Soon students will head back to school, some entering the classroom for the first time. The American Red Cross of Georgia offers 10 ways to help make sure your student is safe as they head back to school for the upcoming year.
“There are some special steps parents of younger kids should take, especially if they have youngsters going to school for the first time,” said Kelly Sharon, Regional Disaster Preparedness and Partnership manager. “They should make sure the child knows their phone number, address, how to get in touch with their parents at work, how to get in touch with another trusted adult and how to dial 911. And teach them not to talk to strangers or accept rides from someone they don’t know.”
Here are more steps to follow to help your child stay safe.
If your student rides a bus to school, they should plan to get to their bus stop early and stand away from the curb while waiting for the bus to arrive.
Students should board the bus only after it has come to a complete stop and the driver or attendant has instructed them to get on. They should only board their bus, never an alternate one.
All students should stay in clear view of the bus driver and never walk behind the bus.
Cross the street at the corner, obey traffic signals and stay in the crosswalk.
Never dart out into the street or cross between parked cars.
If children go to school in a car, they should always wear a seat belt. Younger children should use car seats or booster seats until the lap-shoulder belt fits properly (typically for children ages 8-12 and more than 4 feet, 9 inches tall), and ride in the back seat until they are at least 13 years old.
If a teenager is going to drive to school, parents should mandate that they use seat belts. Drivers should not use their cellphone to text or make calls and avoid eating or drinking while driving.
Some students ride their bike to school. They should always wear a helmet and ride on the right, in the same direction as the traffic is going.
When children are walking to school, they should only cross the street at an intersection, and use a route along which the school has placed crossing guards.
Parents should walk young children to school, along with children taking new routes or attending new schools, at least for the first week to ensure they know how to get there safely. Arrange for students to walk to school with a friend or classmate.
Drivers, slow down
Drivers should slow down as children head back to school. Know that yellow flashing lights indicate the bus is getting ready to stop and motorists should slow down and be prepared to stop. Red flashing lights and an extended stop sign indicate the bus is stopped and children are getting on or off.

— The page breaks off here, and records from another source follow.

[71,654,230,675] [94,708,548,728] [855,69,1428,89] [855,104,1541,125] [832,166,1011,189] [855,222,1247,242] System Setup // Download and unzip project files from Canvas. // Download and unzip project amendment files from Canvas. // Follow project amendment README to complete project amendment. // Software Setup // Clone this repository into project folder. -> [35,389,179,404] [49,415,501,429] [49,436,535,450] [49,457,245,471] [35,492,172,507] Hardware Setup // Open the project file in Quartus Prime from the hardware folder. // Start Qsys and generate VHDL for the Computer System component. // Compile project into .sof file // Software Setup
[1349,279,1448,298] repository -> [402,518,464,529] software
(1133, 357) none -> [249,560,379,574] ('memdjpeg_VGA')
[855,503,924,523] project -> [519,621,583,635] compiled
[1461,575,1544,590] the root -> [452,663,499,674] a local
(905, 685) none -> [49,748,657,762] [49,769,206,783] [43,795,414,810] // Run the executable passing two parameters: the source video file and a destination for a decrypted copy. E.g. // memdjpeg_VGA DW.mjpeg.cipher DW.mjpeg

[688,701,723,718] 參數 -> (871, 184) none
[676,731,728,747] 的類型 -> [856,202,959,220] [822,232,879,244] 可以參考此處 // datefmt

Motorists must stop when they are behind a bus, meeting the bus or approaching an intersection where a bus is stopped. Motorists following or traveling alongside a school bus must also stop until the red lights have stopped flashing, the stop arm is withdrawn, and all children have reached safety. This includes two- and four-lane highways. If physical barriers such as grassy medians, guide rails or concrete median barriers separate oncoming traffic from the bus, motorists in the opposing lanes may proceed without stopping. Do not proceed until all the children have reached a place of safety.
Prepare for emergencies
Know what the emergency plan is at your child’s school in case a disaster or an unforeseen event occurs. Develop a family emergency plan so everyone will know who to contact and where to go if something happens while children are at school and parents are at work. Details are available at redcross.org/prepare.
Take a first aid class
Learn and practice first aid and CPR skills by taking a course so you can help save a life. Download the free Red Cross First Aid app for instant access to information on handling the most common first aid emergencies whether it be before, during or after school. You can find it by searching for American Red Cross in your app store or at redcross.org/apps.